Exercise description
Transcribe the data in full and exactly, omitting any pictures.

(Web interface edit records)
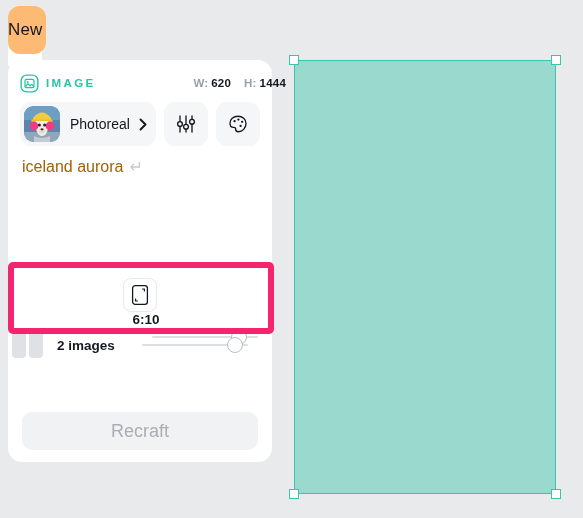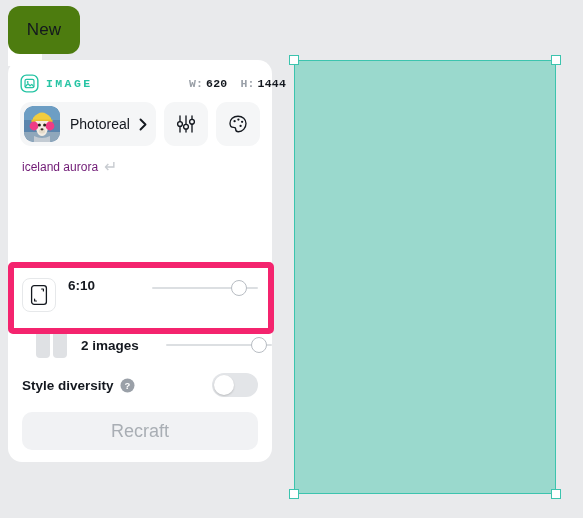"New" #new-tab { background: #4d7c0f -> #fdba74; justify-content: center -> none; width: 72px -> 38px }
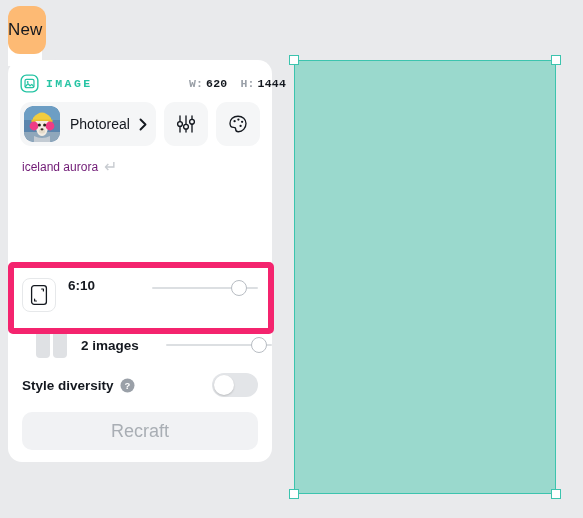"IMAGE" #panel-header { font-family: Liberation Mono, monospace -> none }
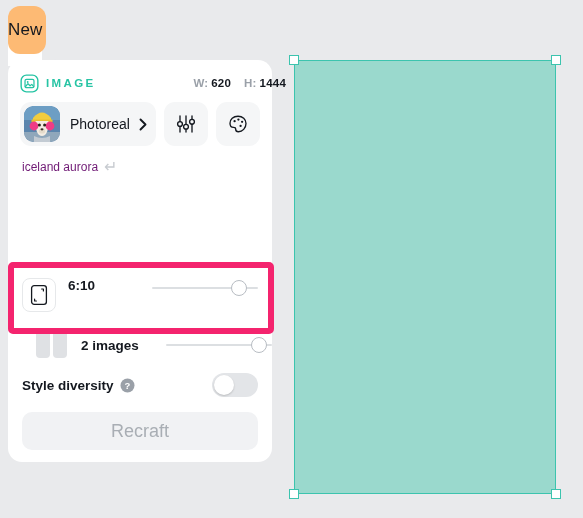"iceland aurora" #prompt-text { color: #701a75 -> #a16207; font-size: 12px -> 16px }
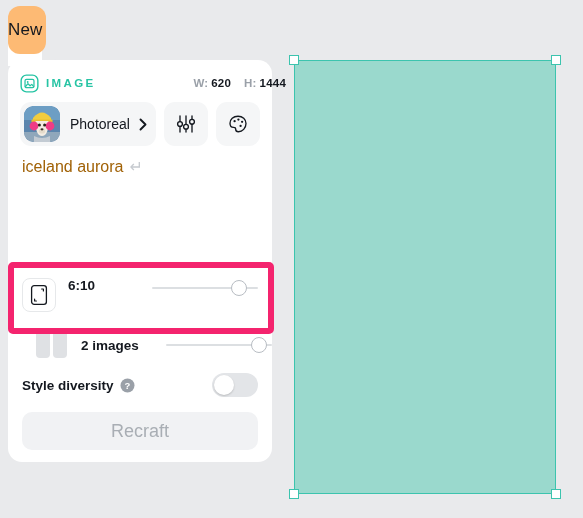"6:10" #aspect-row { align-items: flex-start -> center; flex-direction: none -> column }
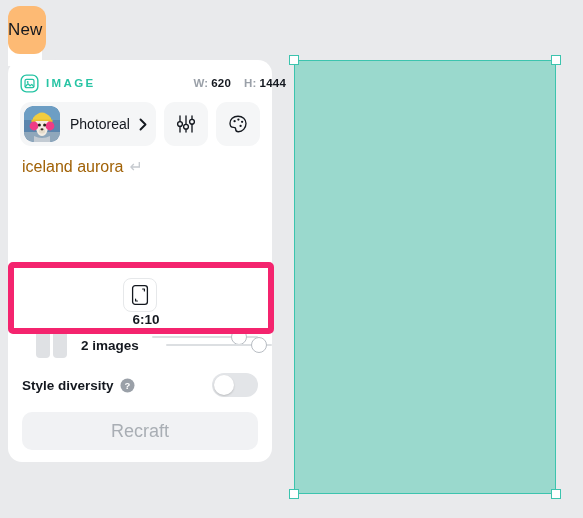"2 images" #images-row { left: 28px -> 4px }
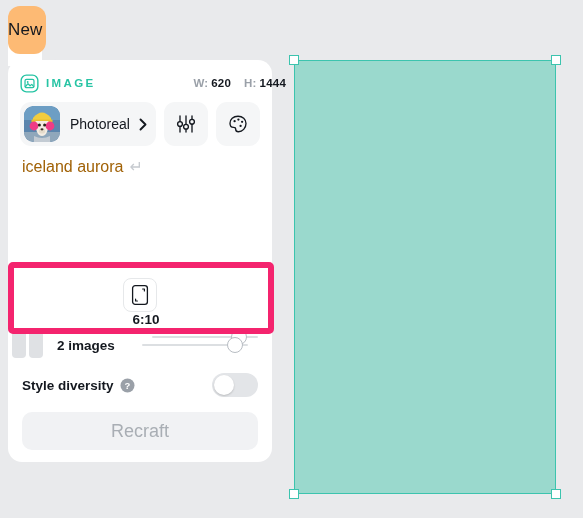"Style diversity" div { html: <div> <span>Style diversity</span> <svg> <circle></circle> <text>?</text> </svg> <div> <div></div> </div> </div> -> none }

Answer to the exercise
"New" #new-tab { background: #4d7c0f -> #fdba74; justify-content: center -> none; width: 72px -> 38px }
"IMAGE" #panel-header { font-family: Liberation Mono, monospace -> none }
"iceland aurora" #prompt-text { color: #701a75 -> #a16207; font-size: 12px -> 16px }
"6:10" #aspect-row { align-items: flex-start -> center; flex-direction: none -> column }
"2 images" #images-row { left: 28px -> 4px }
"Style diversity" div { html: <div> <span>Style diversity</span> <svg> <circle></circle> <text>?</text> </svg> <div> <div></div> </div> </div> -> none }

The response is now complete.